Investors aren’t deterred by the GP-friendly structures and terms featured in many of the largest funds, a new study from Citco shows.
Deal-by-deal waterfall structures and higher carry rates offered by some of the biggest funds aren’t keeping them from achieving higher returns, according to Citco’s study of data from its Citco Waterfall application.
On average, funds with more than $5 billion in AUM have generated carry of 19.72 percent versus just 16.57 percent for those with under $100 million in AUM. That difference is accounted for, in part, by an increase in premium carry provisions in larger funds that entitle GPs to more than the traditional 20 percent rate.
But such funds are also delivering higher returns to investors, at least when measured as an IRR or a multiplier on contributed capital, and those returns offset the higher carry rates.
Additionally, two provisions meant to bring GP and LP interests closer together have gained favor with the largest funds, the firm said. More and more offer post-carry fair value tests and clawback guarantees.

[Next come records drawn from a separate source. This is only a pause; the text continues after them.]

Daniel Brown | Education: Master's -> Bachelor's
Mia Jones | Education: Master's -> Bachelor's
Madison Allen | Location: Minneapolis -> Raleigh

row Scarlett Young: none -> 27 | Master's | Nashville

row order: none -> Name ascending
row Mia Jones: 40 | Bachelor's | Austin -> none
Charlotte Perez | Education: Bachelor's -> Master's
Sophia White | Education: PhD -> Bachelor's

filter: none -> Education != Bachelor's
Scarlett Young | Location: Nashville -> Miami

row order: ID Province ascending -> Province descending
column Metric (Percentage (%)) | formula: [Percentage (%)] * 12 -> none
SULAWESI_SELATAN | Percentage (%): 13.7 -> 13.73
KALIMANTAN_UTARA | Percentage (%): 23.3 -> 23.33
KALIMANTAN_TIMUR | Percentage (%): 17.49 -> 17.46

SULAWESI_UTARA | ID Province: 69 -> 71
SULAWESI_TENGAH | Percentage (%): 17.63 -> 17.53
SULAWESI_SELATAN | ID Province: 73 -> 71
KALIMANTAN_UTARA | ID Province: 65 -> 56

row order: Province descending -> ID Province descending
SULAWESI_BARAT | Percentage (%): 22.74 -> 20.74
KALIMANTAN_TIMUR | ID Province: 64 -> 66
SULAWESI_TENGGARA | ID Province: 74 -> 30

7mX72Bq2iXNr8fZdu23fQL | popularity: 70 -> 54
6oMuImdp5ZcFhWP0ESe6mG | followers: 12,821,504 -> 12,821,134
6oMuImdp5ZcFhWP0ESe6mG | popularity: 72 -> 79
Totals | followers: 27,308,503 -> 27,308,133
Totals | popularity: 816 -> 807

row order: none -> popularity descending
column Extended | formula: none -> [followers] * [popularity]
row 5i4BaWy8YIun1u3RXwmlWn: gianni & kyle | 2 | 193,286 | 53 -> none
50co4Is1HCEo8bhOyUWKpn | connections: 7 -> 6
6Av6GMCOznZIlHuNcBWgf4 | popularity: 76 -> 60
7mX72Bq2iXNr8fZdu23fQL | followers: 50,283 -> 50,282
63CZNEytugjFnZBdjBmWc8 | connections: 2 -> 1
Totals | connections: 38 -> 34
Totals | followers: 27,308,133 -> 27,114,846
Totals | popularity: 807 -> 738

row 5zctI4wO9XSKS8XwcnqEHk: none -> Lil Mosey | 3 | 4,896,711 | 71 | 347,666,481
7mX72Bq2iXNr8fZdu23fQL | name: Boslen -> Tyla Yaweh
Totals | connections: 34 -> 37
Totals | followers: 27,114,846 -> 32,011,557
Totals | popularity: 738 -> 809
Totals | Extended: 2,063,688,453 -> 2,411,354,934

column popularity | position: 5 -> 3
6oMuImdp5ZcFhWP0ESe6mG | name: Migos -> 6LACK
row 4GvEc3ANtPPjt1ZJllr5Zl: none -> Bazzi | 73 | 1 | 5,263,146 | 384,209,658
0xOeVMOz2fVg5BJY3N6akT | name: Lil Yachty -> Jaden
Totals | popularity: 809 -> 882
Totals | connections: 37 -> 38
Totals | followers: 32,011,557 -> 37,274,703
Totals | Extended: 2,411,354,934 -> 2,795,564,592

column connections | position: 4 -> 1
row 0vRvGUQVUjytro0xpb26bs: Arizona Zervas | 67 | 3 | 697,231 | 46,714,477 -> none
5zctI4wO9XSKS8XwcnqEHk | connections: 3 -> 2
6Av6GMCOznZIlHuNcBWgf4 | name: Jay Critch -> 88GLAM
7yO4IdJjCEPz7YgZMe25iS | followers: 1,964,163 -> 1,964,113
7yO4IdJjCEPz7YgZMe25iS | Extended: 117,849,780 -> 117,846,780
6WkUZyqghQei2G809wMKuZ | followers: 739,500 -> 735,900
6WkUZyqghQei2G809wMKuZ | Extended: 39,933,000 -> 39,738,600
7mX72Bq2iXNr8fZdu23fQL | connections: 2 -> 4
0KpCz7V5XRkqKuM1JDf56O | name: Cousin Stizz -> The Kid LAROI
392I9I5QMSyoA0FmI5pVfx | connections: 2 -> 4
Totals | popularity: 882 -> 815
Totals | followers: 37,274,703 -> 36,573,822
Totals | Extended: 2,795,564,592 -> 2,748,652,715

That may partly explain why investors aren’t deterred by big funds’ increasing preference for deal-by-deal waterfall structures: 39 percent of funds with $5 billion or more feature more GP-friendly deal-by-deal waterfalls, while 20 percent of the lowest tier (less than $100 million size funds) used total return, or fund-level, waterfalls.
Meanwhile, the study showed that hurdle rates did not demonstrate a clean correlation with fund sizes. While the figures dropped progressively from the smallest AUM tier (7.66 percent) to the second largest (7.2 percent), they shot up for the largest tier (8.38 percent).